You have a problem once you have given out the credentials, you have no control over how securely they are stored. Also, if you require the user to send the credentials to you then someone can MITM your connection and steal the tokens directly without bothering about reverse engineering the app.

One way of making it more difficult to extract your authorisation token is to obfuscate it. This just raises the bar, but doesn't make it impossible, and to do that you would have to retain control of the secret. You could implement a library that contains the secret information and is specific to each customer. You could use the library to communicate with your servers and you might not even have to tell your user the secret information, it could just be embedded in the library. This does not solve the problem of someone reverse engineering your library, but it does put you in control of the level of obfuscation. A drawback is that once one person has broken the obfuscation in the library, they can attack any library of yours, unless you write code which makes each library significantly different. That introduces its own set of problems.
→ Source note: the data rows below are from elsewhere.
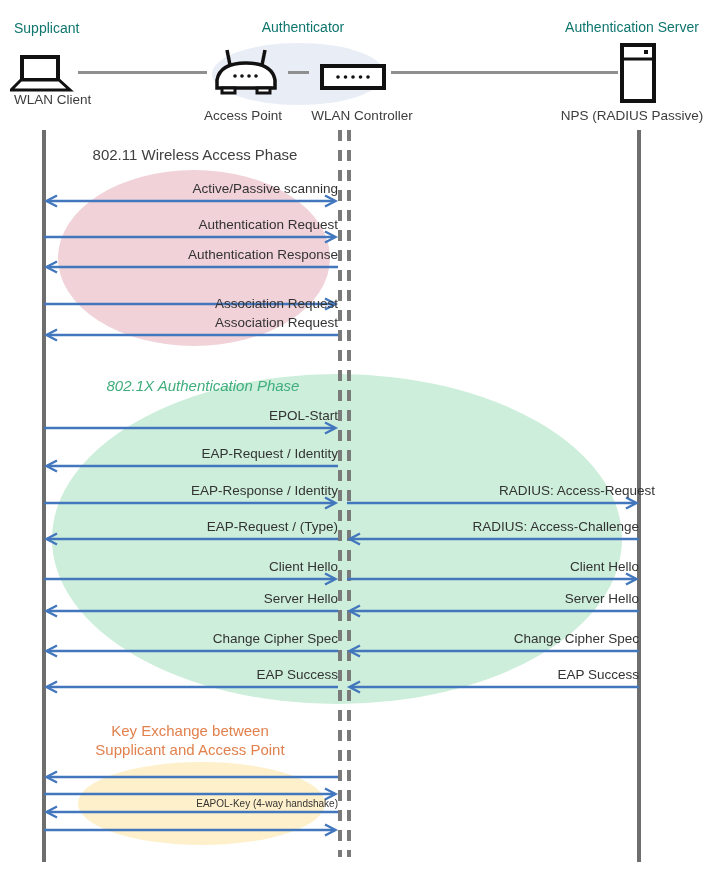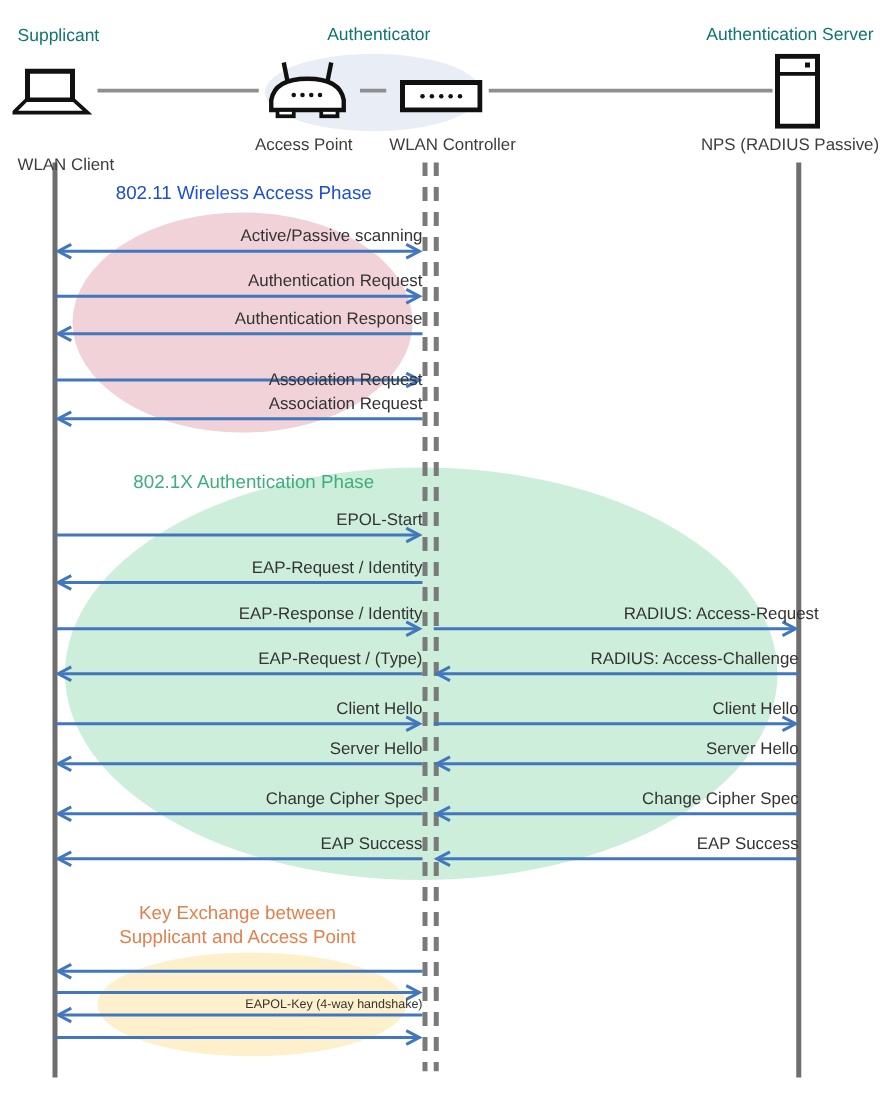--- a/index.html
+++ b/index.html
@@ -66,27 +66,27 @@
     <circle cx="40.5" cy="13" r="1.8" fill="#111"></circle>
     <circle cx="48" cy="13" r="1.8" fill="#111"></circle>
   </svg>
 
   <svg class="abs" style="left:620px;top:43px;" width="36" height="60" viewBox="0 0 36 60">
     <rect x="2" y="2" width="32" height="56" fill="#fff" stroke="#111" stroke-width="4"></rect>
     <line x1="2" y1="16" x2="34" y2="16" stroke="#111" stroke-width="3"></line>
     <rect x="24" y="7" width="4" height="4" fill="#111"></rect>
   </svg>
 
-  <div class="device-label" style="left:14px;top:124px;">WLAN Client</div>
+  <div class="device-label" style="left:14px;top:92px;">WLAN Client</div>
   <div class="device-label center" style="left:193px;top:108px;width:100px;">Access Point</div>
   <div class="device-label center" style="left:310px;top:108px;width:104px;">WLAN Controller</div>
   <div class="device-label center" style="left:552px;top:108px;width:160px;">NPS (RADIUS Passive)</div>
 
-  <div class="phase-title" style="left:45px;top:146px;width:300px;color:#1d4ed8;">802.11 Wireless Access Phase</div>
-  <div class="phase-title" style="left:53px;top:377px;width:300px;color:#3fae7c;">802.1X Authentication Phase</div>
+  <div class="phase-title" style="left:45px;top:146px;width:300px;color:#404040;">802.11 Wireless Access Phase</div>
+  <div class="phase-title" style="left:53px;top:377px;width:300px;color:#3fae7c;font-style:italic;">802.1X Authentication Phase</div>
   <div class="phase-title" style="left:40px;top:722px;width:300px;color:#e2814d;">Key Exchange between</div>
   <div class="phase-title" style="left:40px;top:741px;width:300px;color:#e2814d;">Supplicant and Access Point</div>
 
   <div id="messages">
       <svg width="294" height="16" style="position: absolute; left: 44px; top: 193px; overflow: visible;">
         <line x1="3" y1="8" x2="291" y2="8" stroke="#4377bd" stroke-width="2.4"></line>
         <polyline points="13,2.5 2.5,8 13,13.5" fill="none" stroke="#4377bd" stroke-width="2.4"></polyline>
         <polyline points="281,2.5 291.5,8 281,13.5" fill="none" stroke="#4377bd" stroke-width="2.4"></polyline>
       </svg>
       <div class="msg-label" style="left: 44px; width: 294px; top: 180px;">Active/Passive scanning</div>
This may stray slightly from the scope of your question, but it is related to the security of your token so I will mention it. To prevent trivial theft of the token over the wire, you probably don't want to send the token directly, instead you could sign the traffic using an HMAC function. You can check the message validity by calculating the HMAC of the message on the server and comparing it against the HMAC sent from the client. You would use the token as the key to the HMAC function so only someone who knows the token can sign traffic. This is better for the security of your token because you never send it directly to the server so it cannot be intercepted and stolen directly. For more information on HMACS see this question: https://security.stackexchange.com/questions/20129/how-and-when-do-i-use-hmac/20301

No security solution will be impregnable, you have to decide how much it will cost you to implement vs the likelihood and cost of being compromised.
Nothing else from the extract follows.